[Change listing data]
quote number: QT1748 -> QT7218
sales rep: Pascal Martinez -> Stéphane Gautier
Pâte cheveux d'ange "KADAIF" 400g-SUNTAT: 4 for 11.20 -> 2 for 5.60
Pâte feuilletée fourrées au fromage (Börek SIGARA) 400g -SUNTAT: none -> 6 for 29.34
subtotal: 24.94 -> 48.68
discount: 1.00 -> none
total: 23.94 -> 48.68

...

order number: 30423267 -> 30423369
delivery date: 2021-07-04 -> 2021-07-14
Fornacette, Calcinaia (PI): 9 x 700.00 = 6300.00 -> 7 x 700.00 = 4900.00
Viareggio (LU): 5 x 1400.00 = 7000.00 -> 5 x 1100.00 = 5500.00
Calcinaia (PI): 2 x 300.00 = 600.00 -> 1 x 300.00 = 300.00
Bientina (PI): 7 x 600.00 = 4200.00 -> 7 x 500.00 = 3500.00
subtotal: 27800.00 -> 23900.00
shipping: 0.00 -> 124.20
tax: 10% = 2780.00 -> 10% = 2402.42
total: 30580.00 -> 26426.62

TASK INSTRUCTIONS> Would you copy, unchanged, the stretch of the records above that begins at the line containing "subtotal: 24.94 -> 48.68" and ends at the line containing "total: 23.94 -> 48.68", and only that?

SOLUTION TO THIS PROBLEM>
subtotal: 24.94 -> 48.68
discount: 1.00 -> none
total: 23.94 -> 48.68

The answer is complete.